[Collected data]

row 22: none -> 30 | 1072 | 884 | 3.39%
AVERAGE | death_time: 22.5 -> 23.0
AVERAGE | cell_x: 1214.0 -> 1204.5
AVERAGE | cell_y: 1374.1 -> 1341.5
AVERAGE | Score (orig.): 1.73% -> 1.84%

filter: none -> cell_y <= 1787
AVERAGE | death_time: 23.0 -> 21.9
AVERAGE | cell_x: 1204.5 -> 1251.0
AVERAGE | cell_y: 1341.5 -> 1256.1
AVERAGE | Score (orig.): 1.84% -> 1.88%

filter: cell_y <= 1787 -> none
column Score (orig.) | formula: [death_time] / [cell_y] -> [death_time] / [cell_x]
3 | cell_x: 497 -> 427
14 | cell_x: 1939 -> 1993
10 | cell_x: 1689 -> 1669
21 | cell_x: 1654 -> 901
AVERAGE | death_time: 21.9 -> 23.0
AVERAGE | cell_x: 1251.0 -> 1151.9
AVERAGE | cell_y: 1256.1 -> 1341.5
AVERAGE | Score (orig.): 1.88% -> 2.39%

--

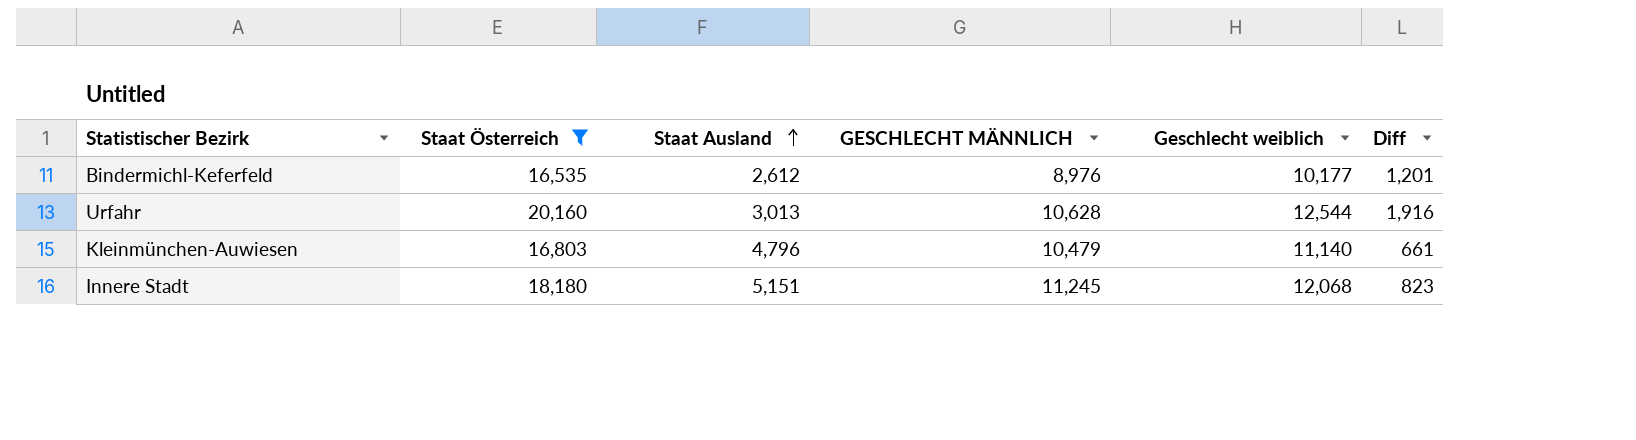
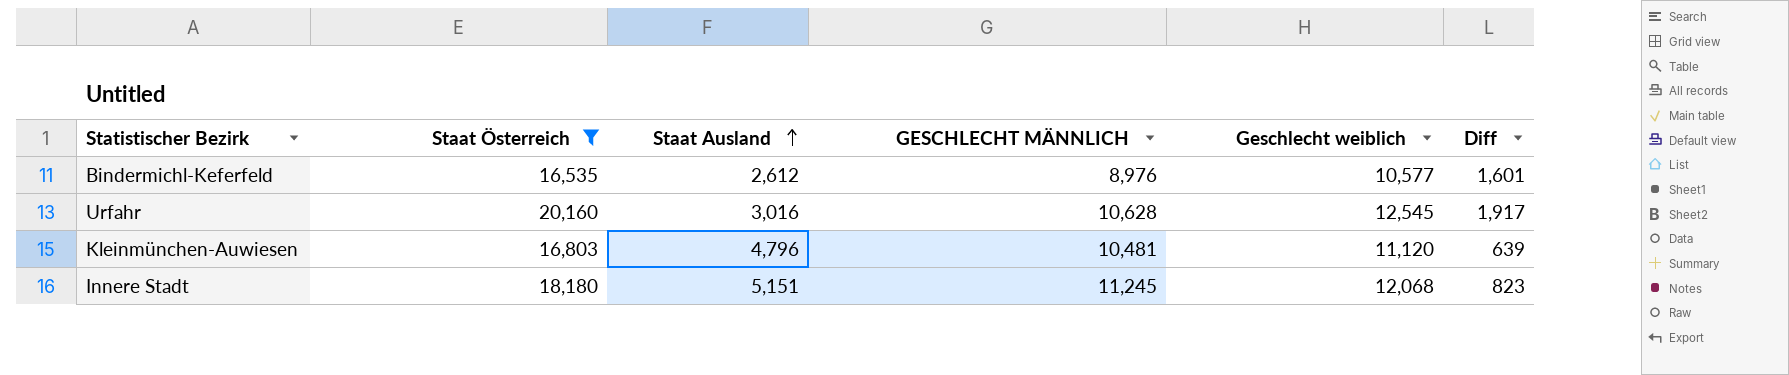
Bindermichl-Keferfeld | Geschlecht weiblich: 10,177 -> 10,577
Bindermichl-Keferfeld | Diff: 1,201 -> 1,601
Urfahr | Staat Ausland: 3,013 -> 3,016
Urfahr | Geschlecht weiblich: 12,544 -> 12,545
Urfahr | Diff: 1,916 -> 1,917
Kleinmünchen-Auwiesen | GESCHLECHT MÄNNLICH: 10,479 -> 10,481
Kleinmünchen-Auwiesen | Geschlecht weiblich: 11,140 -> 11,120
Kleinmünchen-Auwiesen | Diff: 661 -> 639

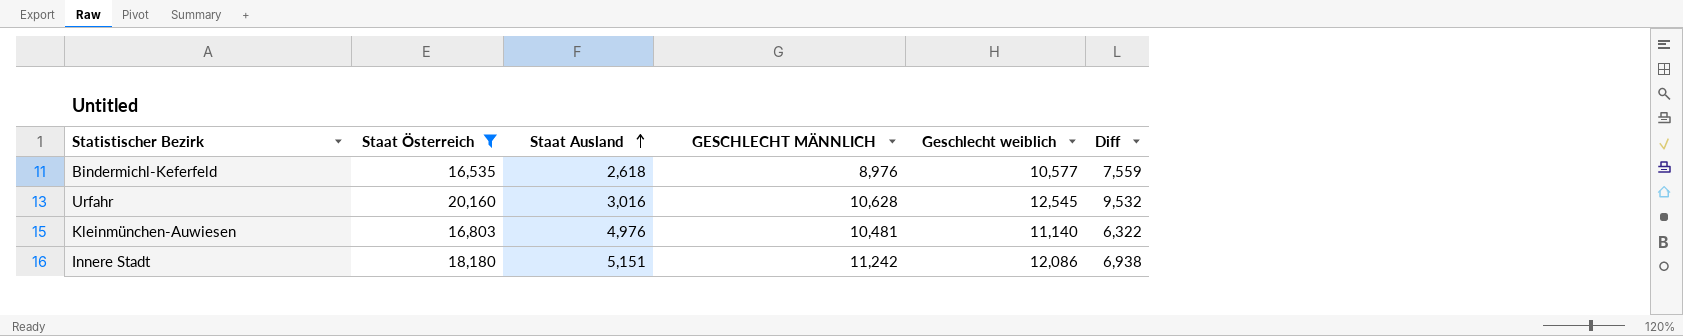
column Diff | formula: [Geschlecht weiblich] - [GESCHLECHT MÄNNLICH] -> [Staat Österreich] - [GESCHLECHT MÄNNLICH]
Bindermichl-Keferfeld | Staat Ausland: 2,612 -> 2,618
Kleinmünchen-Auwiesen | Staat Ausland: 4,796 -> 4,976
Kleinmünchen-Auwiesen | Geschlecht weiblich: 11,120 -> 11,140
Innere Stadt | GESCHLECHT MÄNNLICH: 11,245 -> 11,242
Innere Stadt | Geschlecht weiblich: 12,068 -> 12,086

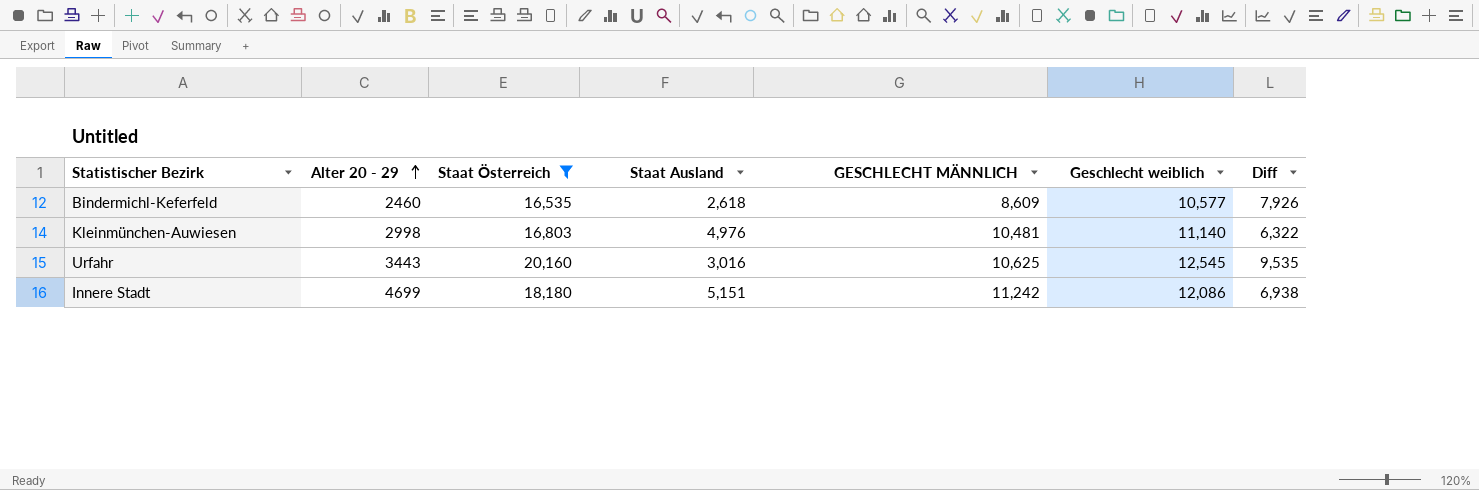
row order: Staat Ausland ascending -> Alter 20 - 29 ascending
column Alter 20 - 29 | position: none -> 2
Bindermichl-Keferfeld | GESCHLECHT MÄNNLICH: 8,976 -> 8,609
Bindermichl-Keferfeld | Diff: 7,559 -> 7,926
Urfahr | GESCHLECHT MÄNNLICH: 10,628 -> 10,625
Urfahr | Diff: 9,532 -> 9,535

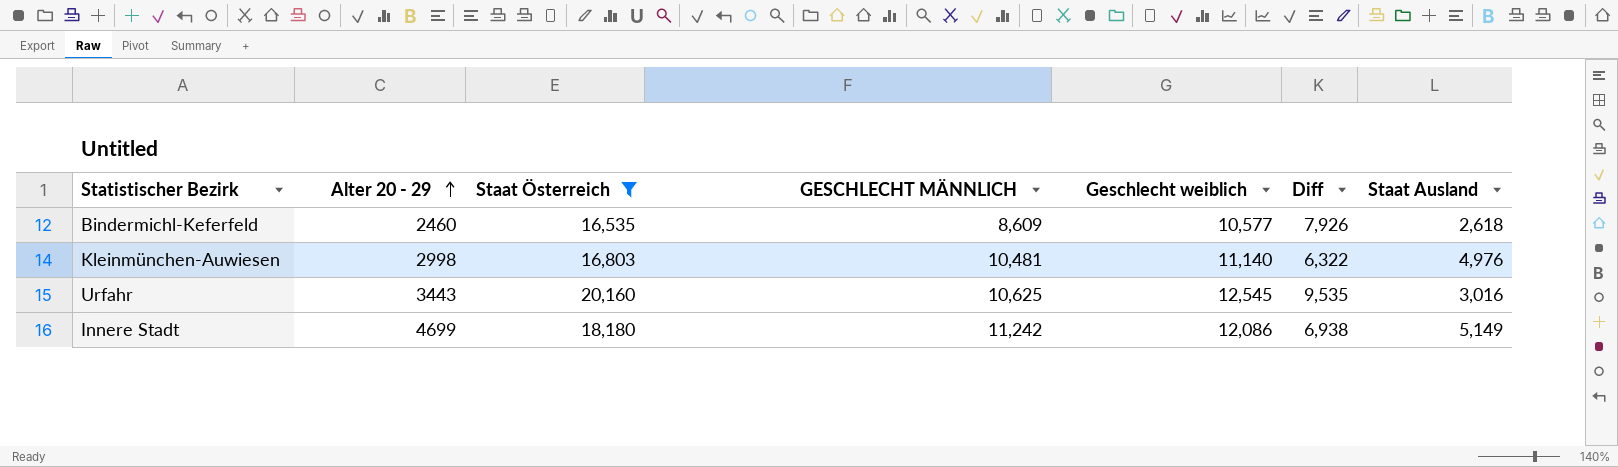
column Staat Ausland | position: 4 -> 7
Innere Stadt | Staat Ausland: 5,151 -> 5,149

---

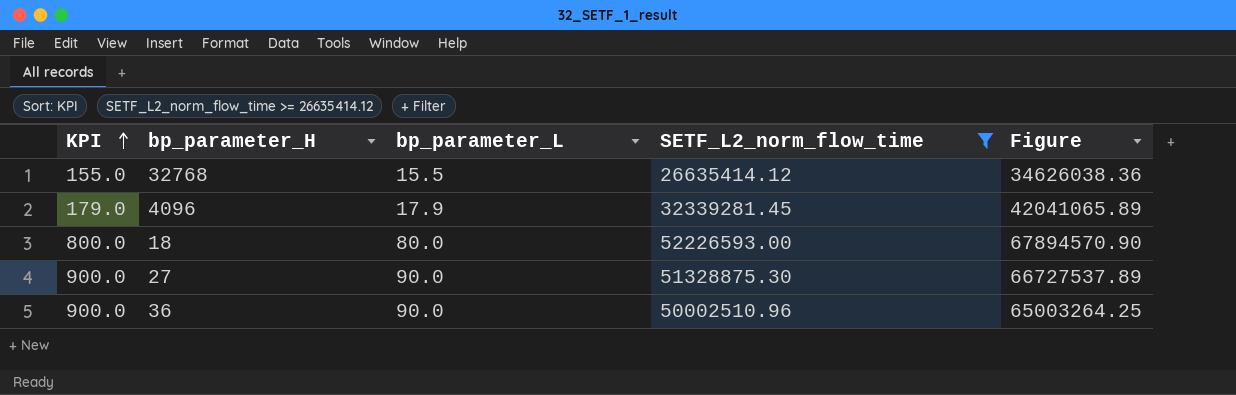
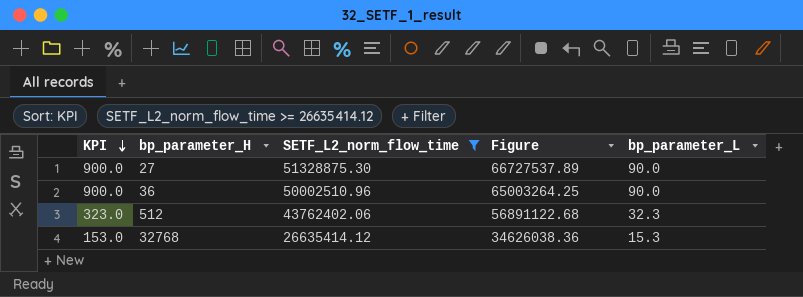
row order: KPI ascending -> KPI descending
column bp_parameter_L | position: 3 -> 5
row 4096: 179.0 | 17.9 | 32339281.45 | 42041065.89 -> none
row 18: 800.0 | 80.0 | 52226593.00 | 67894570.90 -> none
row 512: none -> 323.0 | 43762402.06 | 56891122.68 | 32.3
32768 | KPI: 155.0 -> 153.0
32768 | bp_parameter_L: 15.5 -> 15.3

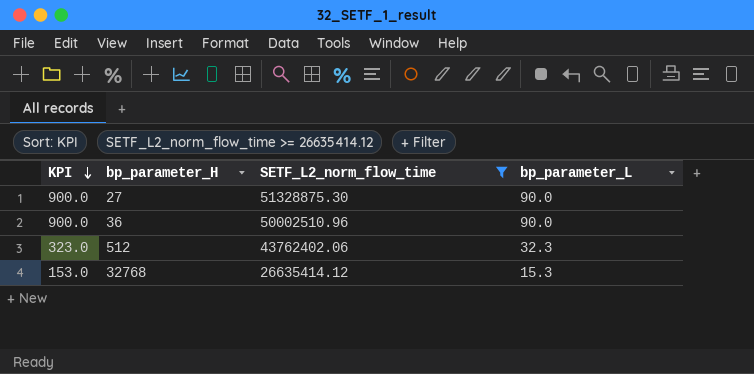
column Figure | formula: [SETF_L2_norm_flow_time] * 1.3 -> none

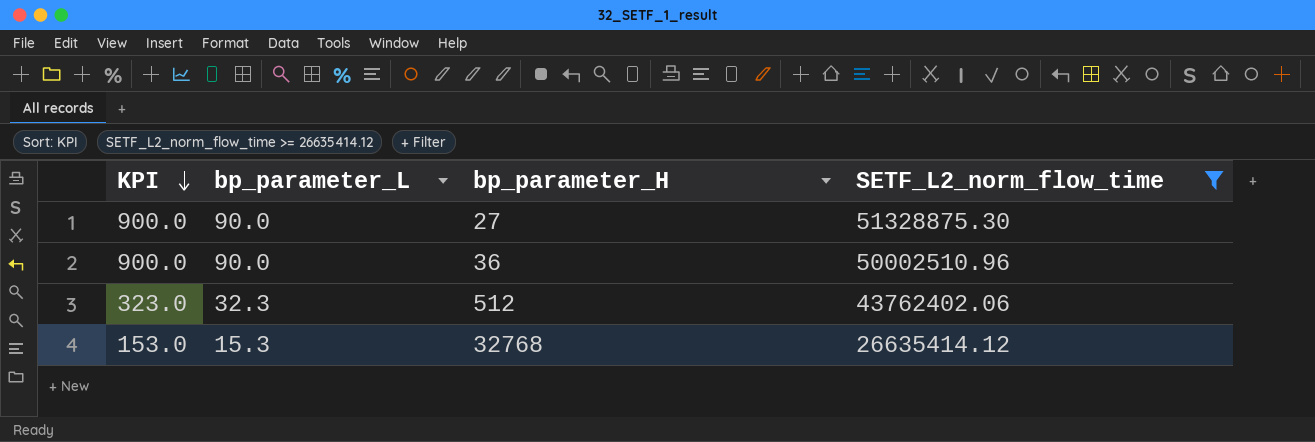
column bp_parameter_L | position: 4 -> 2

● Task item: Output the lines above between the one holding "row 22: none -> 30 | 1072 | 884 | 3.39%" and the one holding "10 | cell_x: 1689 -> 1669", inclusive, with nothing before or after them.

● Task response:
row 22: none -> 30 | 1072 | 884 | 3.39%
AVERAGE | death_time: 22.5 -> 23.0
AVERAGE | cell_x: 1214.0 -> 1204.5
AVERAGE | cell_y: 1374.1 -> 1341.5
AVERAGE | Score (orig.): 1.73% -> 1.84%

filter: none -> cell_y <= 1787
AVERAGE | death_time: 23.0 -> 21.9
AVERAGE | cell_x: 1204.5 -> 1251.0
AVERAGE | cell_y: 1341.5 -> 1256.1
AVERAGE | Score (orig.): 1.84% -> 1.88%

filter: cell_y <= 1787 -> none
column Score (orig.) | formula: [death_time] / [cell_y] -> [death_time] / [cell_x]
3 | cell_x: 497 -> 427
14 | cell_x: 1939 -> 1993
10 | cell_x: 1689 -> 1669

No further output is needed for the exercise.